J'avais parlé, encore. Je ne comprenais toujours pas le fonctionnement de mon cerveau, juste mon envie de vivre. Je rampai jusqu'aux poches du géant, fouillai, mais ne trouvai rien d'autre que son téléphone et son flingue que je ne m'attendais pas à être aussi lourd. Pourquoi diable, n'avait-il pas de clés ? J'allais devoir m'en sortir sans. Armée de mes nouvelles possessions, je me levai, puis sortis dans le couloir en titubant. Lorsque la lumière m'inonda, je m'accordai quelques secondes pour souffler, puis laissai quelques larmes de soulagement m'échapper. J'avais réussi !

Le couloir comprenait à chaque bout deux issues et au milieu six portes d'appartements semblables à celle que je venais de franchir. Je choisis le portail en fer forgé à l'ascenseur. Derrière, il y avait un royaume d'escaliers qui me rappelait moins ma prison que la boîte en métal. Toutefois, un gros cadenas me séparait de la liberté. Je poussai le métal malgré tout, en quête d'espoir. Les épaules lourdes, je faillis pleurer face à mon échec quelques secondes plus tard.

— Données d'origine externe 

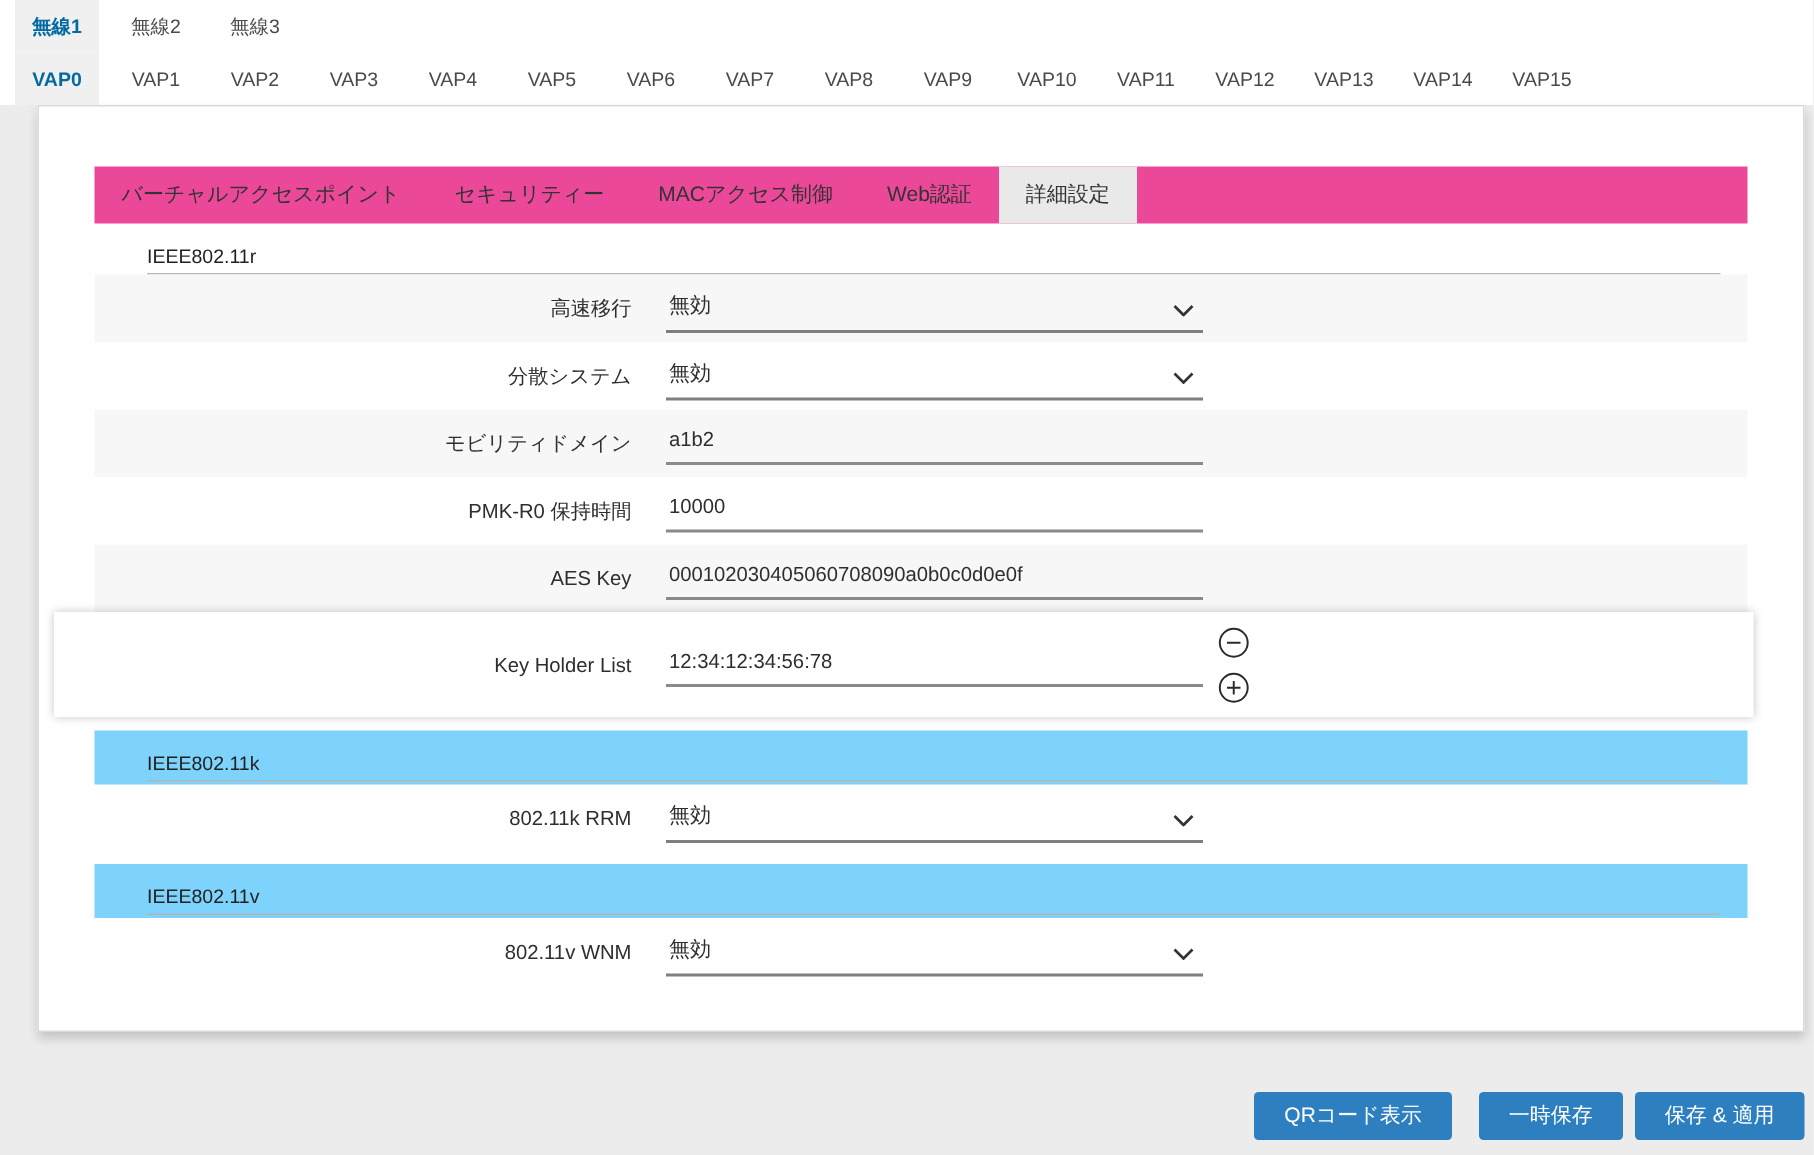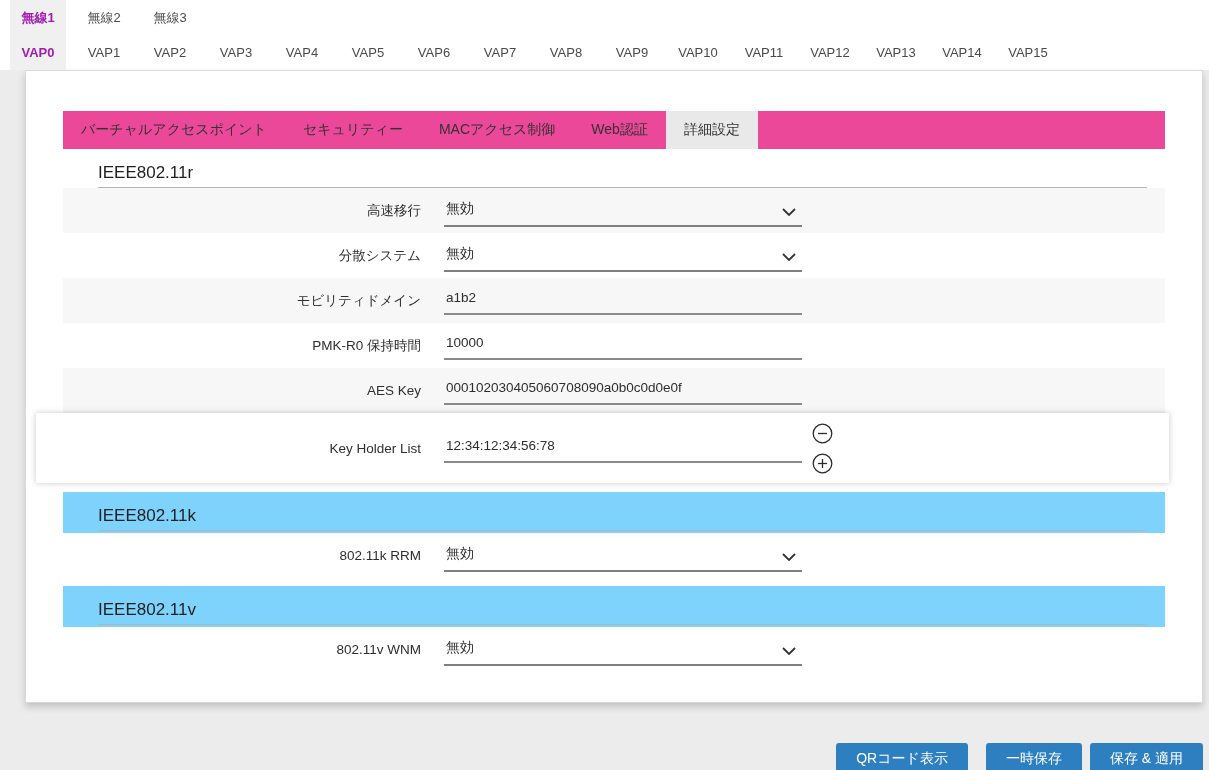--- a/index.html
+++ b/index.html
@@ -5,38 +5,38 @@
   * { margin:0; padding:0; box-sizing:border-box; }
   html,body { width:1209px; height:770px; background:#ececec;
     font-family:"Liberation Sans","DejaVu Sans",sans-serif; color:#333; }
 
   
   .topbar { background:#ffffff; padding-left:10px; }
   .toptab-row { display:flex; height:35px; align-items:stretch; }
   .toptab { min-width:56px; padding:0 6px; display:flex; align-items:center;
     justify-content:center; font-size:13px; color:#4a4a4a; cursor:pointer;
     margin-right:10px; white-space:nowrap; }
-  .toptab.active { background:#f0f0f0; color:#a21caf; font-weight:bold; }
+  .toptab.active { background:#f0f0f0; color:#0369a1; font-weight:bold; }
 
   
   .panel { margin-left:25px; width:1178px; background:#ffffff;
     border:1px solid #dadada; box-shadow:0 4px 7px rgba(0,0,0,0.18); }
   .panel-inner { padding:40px 37px 30px 37px; }
 
   
   .ptab-bar { display:flex; background:#ec4899; height:38px; }
   .ptab { display:flex; align-items:center; padding:0 18px; font-size:14px;
     color:#333; cursor:pointer; white-space:nowrap; }
   .ptab.active { background:#ffffff; }
   .ptab.light { background:#e9e9e9; }
 
   
   .section-header { padding:14px 18px 0 35px; }
   .section-header.tint { background:#7dd3fc; padding-bottom:2px; }
-  .section-title { font-size:17px; color:#1f1f1f; padding-bottom:4px;
+  .section-title { font-size:13px; color:#1f1f1f; padding-bottom:4px;
     border-bottom:1px solid #b5b5b5; }
 
   .field-row { display:flex; align-items:center; height:45px; }
   .field-row.alt { background:#f7f7f7; }
   .row-label { width:358px; text-align:right; font-size:13.5px; color:#2e2e2e;
     flex:none; }
   .row-ctl { margin-left:23px; width:358px; flex:none; }
 
   .select-ctl { position:relative; height:32px; display:flex; align-items:flex-end;
     border-bottom:2px solid #7f7f7f; cursor:pointer; }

Avant de perdre face à mes larmes, je redirigeai mon attention vers le téléphone et le flingue. Après réflexion, j'éloignai le premier de mon champ de vision, car ça me ferait plus de mal que de bien d'espérer un sauveur ou essayer de me rappeler un numéro.

J'étudiai l'arme dans ma paume moite. Que se passerait-il si je tirais sur le cadenas ? Plein de scénarios se déroulèrent derrière mes yeux noirs où je réussissais, mais il y avait d'autres aussi où le bruit alertait des gardes supplémentaires qui n'en feraient qu'une bouchée de moi. Je choisis alors l'ascenseur. Pourtant j'hésitai encore à mi-chemin à la réalisation que la sortie la plus accessible serait logiquement la plus gardée. Je devais emprunter les escaliers.

Retour à la case départ. Cependant deux pas dans la direction du portail, je me statufiai suite à un ding annonciateur de malheur. Je sentis les portes de l'ascenseur s'ouvrir dans mon dos et le mal pur me fit une caresse glacée comme des tentacules invisibles de l'homme qui émergea d'un pas lent.

Des chairs de poule me recouvrirent tandis que je luttais pour déglutir. Je voulus bouger, mais en fus incapable. Seule ma main qui tenait l'arme tremblait. Je ne savais pas quoi faire. Je ne savais plus rien, comme si j'avais perdu tout ce qui constituait mon être à part la peur. Ma motivation, ma rage...toutes étouffées par la noirceur du monstre.

— Sais-tu quelle différence une seule seconde peut jouer dans le destin de quelqu'un ? envoya-t-il avec une pointe d'amusement dans la voix.

Me rappeler que tout ceci était un jeu pour lui me fit voir rouge. La vie que je m'efforçais de préserver ? Juste une cartouche d'adrénaline pour un malade. Ce connard était aussi doué pour éteindre ma flamme que l'allumer. Je me retournai le regard incendiaire pour croiser son arme pointée à environ deux mètres de mon crâne. Je haïssais ce taré et son air moqueur. Je le haïssais de toutes mes tripes. Et ma haine l'emporta sur la peur. En une seconde, toutes mes pensées rationnelles et diverses se turent pour n'en laisser qu'une seule.

Je levai le bras, visai son cœur et deux coups de feu retentirent.